Work instruction: Everything in the listing below except the pictures should be reproduced exactly.

The data:
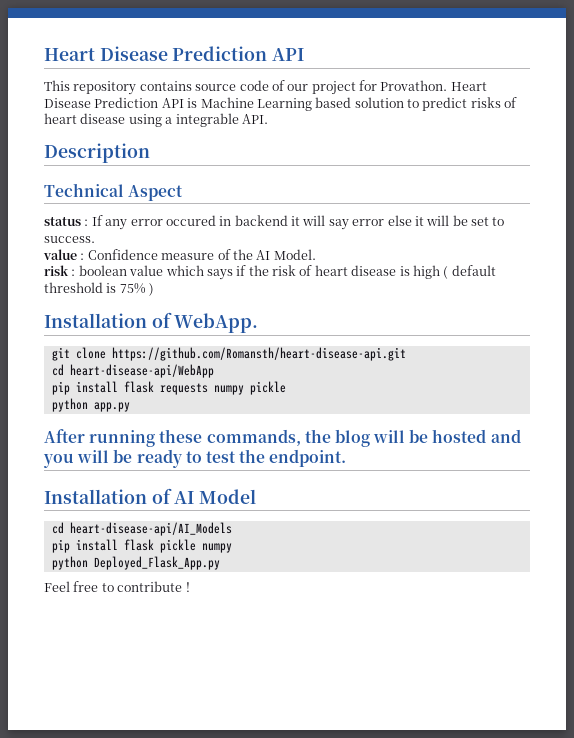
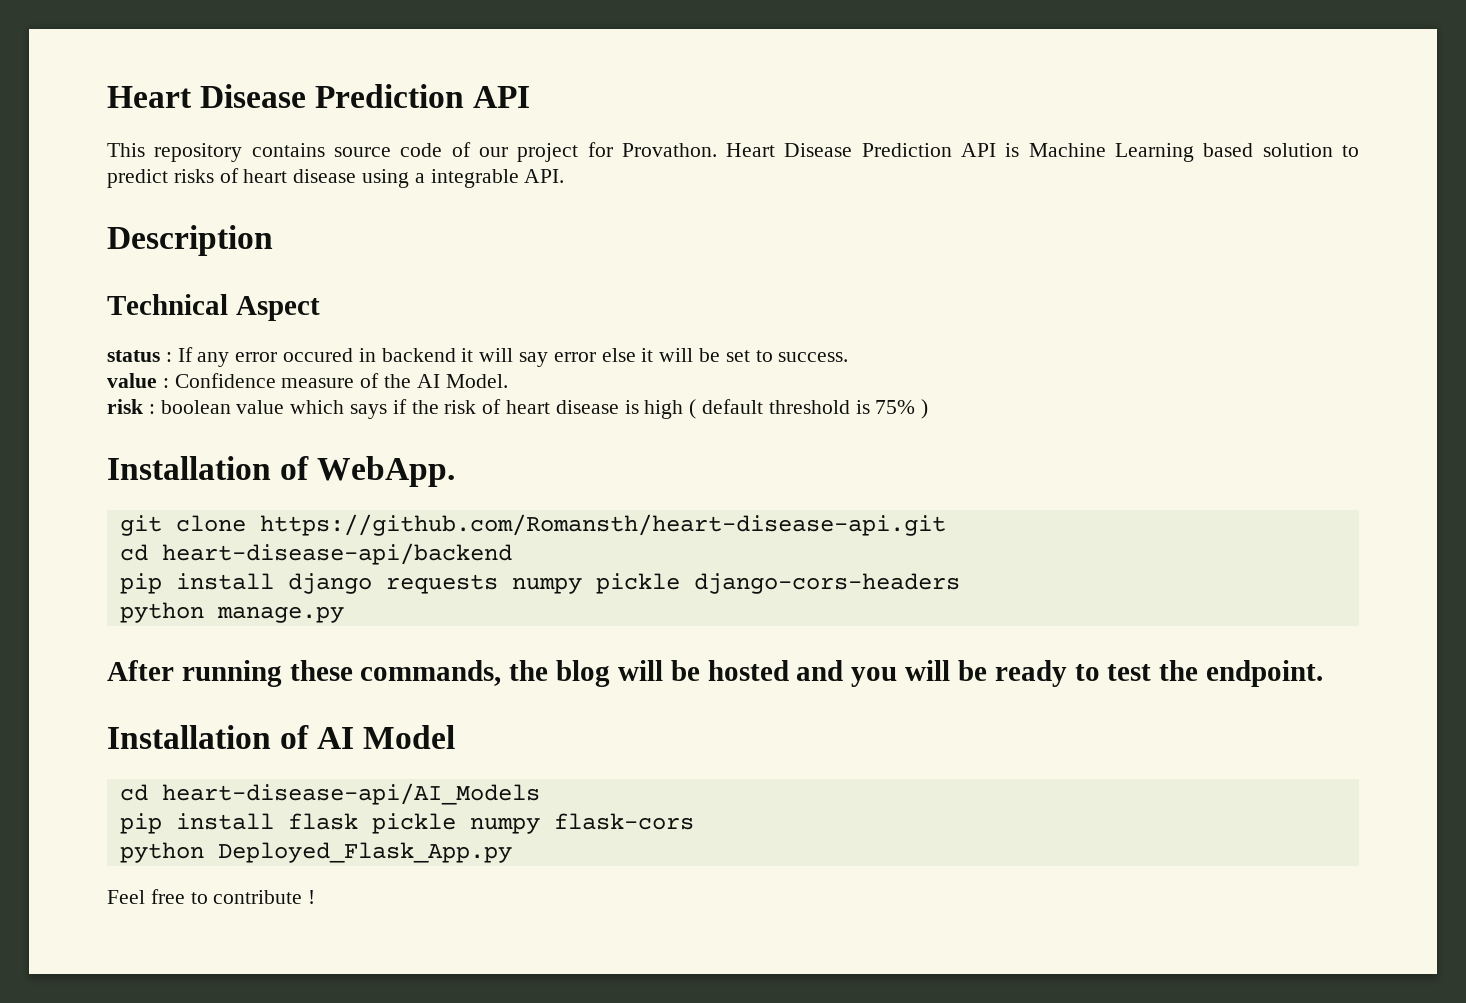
[69,364,214,378] [51,381,154,395] heart-disease-api/WebApp // pip install flask -> [161,543,512,565] [119,573,372,594] heart-disease-api/backend // pip install django
[51,398,130,412] // python app.py -> [693,573,960,594] [119,602,344,623] django-cors-headers // python manage.py
(232, 548) none -> [553,813,694,830] flask-cors

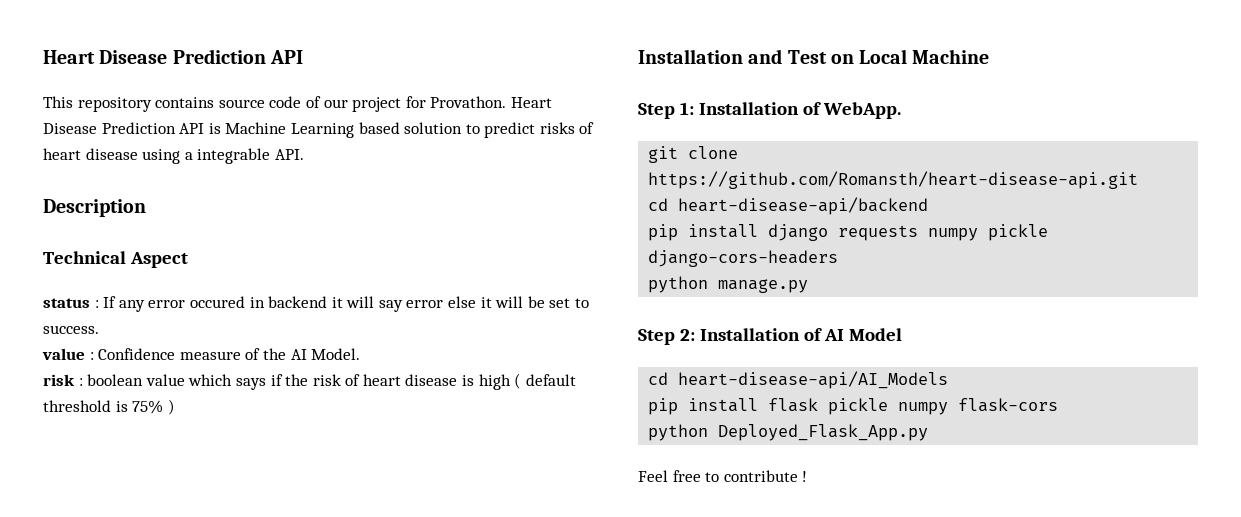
(271, 468) none -> [748,49,990,64] [638,102,799,119] and Test on Local Machine // Step 1: Installation
[107,660,1324,687] After running these commands, the blog will be hosted and you will be ready to test the endpoint. // -> [638,329,695,345] Step 2:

Answer to the problem:
[69,364,214,378] [51,381,154,395] heart-disease-api/WebApp // pip install flask -> [161,543,512,565] [119,573,372,594] heart-disease-api/backend // pip install django
[51,398,130,412] // python app.py -> [693,573,960,594] [119,602,344,623] django-cors-headers // python manage.py
(232, 548) none -> [553,813,694,830] flask-cors

(271, 468) none -> [748,49,990,64] [638,102,799,119] and Test on Local Machine // Step 1: Installation
[107,660,1324,687] After running these commands, the blog will be hosted and you will be ready to test the endpoint. // -> [638,329,695,345] Step 2:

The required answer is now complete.